INSTRUCTIONS FOR THE TASK
Please state how many lines in the records below contain the word "fold"; the answer should be a number and nothing else.

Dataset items
○ ○ ○ ○
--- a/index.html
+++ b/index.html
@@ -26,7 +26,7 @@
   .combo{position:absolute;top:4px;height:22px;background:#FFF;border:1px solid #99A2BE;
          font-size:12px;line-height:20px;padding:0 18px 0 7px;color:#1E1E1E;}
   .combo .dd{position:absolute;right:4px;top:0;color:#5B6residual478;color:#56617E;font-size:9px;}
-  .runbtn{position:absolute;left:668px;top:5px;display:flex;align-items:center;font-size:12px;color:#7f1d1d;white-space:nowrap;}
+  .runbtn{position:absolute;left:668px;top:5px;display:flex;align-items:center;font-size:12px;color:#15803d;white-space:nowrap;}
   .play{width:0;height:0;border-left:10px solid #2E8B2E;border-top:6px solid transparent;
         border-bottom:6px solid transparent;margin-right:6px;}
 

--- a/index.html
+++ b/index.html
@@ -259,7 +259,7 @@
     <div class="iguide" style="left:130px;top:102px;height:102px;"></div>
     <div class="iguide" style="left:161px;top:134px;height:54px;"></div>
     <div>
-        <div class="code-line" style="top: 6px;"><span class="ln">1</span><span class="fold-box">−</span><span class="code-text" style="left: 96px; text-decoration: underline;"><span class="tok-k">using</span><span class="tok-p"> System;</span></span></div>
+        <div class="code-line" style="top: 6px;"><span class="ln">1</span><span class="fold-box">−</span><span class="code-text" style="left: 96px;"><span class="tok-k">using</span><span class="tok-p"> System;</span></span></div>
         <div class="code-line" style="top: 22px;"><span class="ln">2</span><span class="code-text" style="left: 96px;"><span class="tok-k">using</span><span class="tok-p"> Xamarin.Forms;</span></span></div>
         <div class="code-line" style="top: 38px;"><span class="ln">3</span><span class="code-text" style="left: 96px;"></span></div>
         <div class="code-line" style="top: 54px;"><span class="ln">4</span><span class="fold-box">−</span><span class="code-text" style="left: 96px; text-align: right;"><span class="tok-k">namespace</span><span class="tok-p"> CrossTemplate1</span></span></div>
○ ○ ○ ○
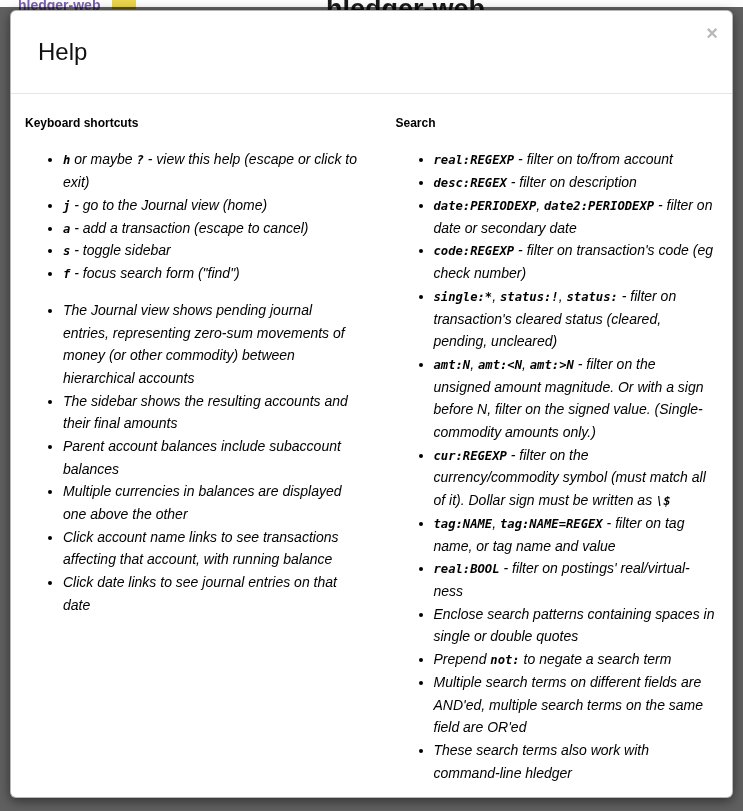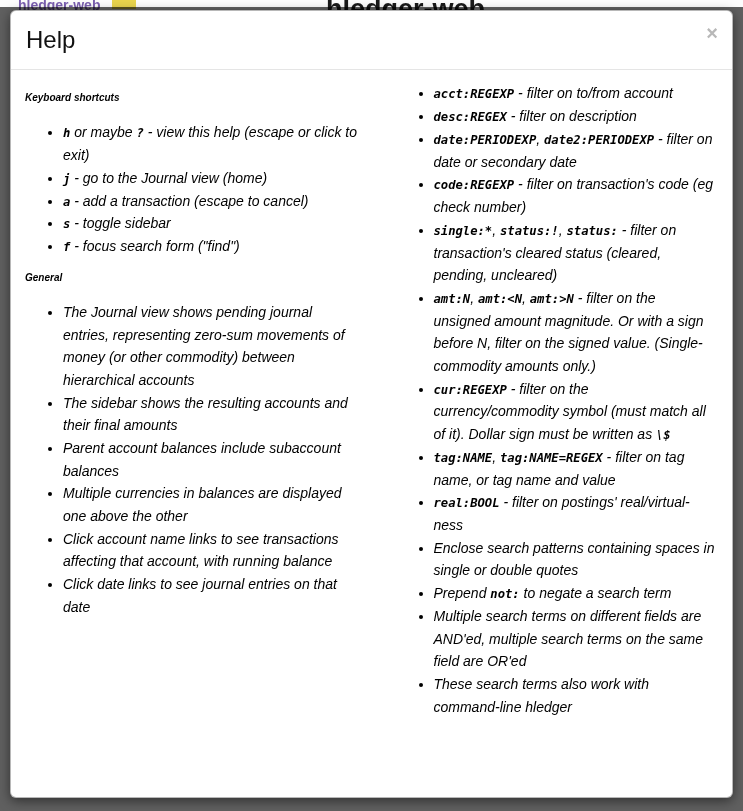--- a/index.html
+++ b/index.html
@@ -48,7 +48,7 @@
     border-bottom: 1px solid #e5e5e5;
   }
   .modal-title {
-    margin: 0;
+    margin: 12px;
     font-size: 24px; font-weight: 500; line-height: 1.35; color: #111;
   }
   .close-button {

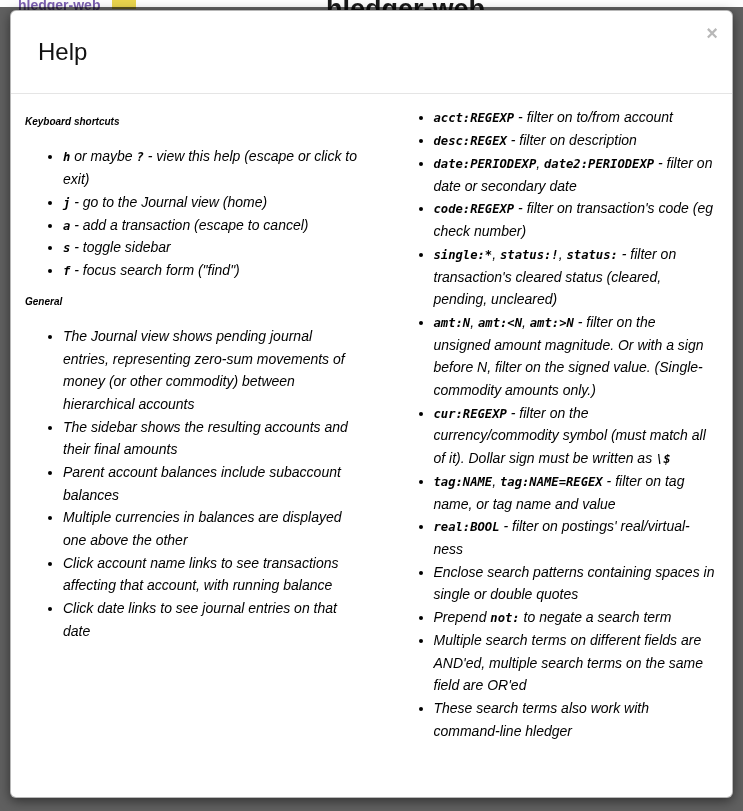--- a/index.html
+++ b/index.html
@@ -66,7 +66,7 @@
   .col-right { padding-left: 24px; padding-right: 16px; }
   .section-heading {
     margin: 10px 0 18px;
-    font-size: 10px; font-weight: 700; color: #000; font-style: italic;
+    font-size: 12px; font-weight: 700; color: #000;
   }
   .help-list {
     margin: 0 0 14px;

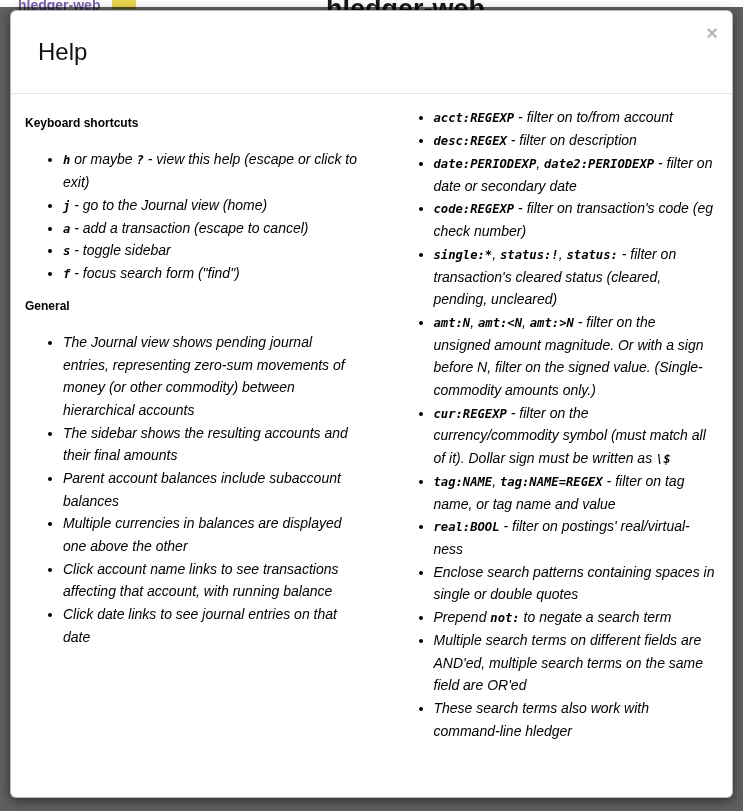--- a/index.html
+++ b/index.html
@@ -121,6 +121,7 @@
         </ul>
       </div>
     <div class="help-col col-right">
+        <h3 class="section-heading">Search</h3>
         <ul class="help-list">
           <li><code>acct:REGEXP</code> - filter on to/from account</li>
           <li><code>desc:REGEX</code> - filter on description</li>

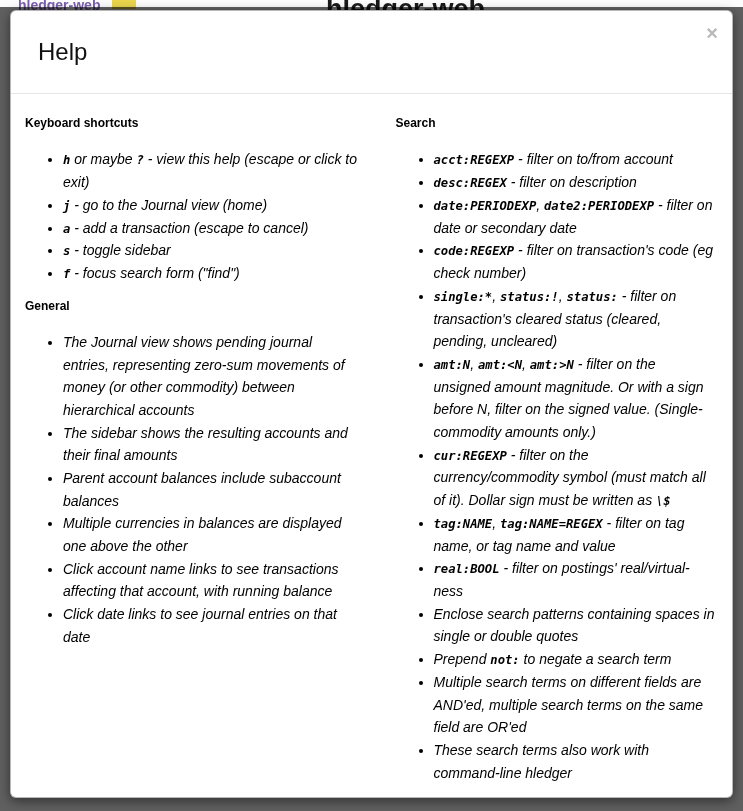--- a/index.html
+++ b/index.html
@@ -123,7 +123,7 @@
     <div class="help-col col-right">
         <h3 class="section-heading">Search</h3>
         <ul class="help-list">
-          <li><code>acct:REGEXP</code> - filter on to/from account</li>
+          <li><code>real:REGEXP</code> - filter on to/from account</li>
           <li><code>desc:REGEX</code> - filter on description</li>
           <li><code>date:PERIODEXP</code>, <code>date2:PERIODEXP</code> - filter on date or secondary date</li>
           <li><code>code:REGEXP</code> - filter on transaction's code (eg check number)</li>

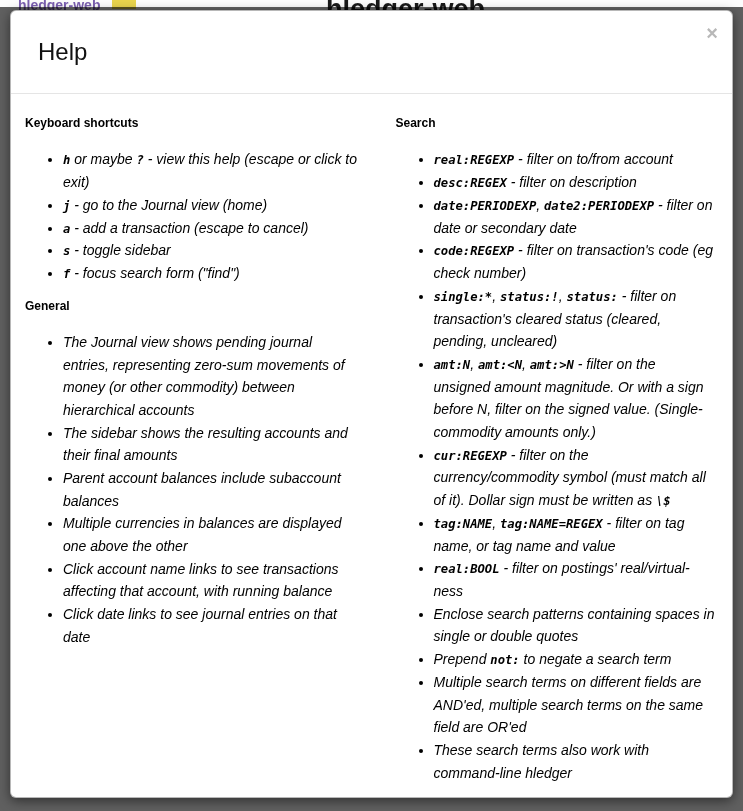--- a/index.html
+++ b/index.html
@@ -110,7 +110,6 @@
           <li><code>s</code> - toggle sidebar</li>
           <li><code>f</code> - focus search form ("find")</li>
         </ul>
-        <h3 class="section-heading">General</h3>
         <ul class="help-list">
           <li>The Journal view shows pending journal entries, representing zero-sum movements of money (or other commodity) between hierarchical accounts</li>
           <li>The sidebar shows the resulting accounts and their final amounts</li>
○ ○ ○ ○
SOLVED PROBLEM
3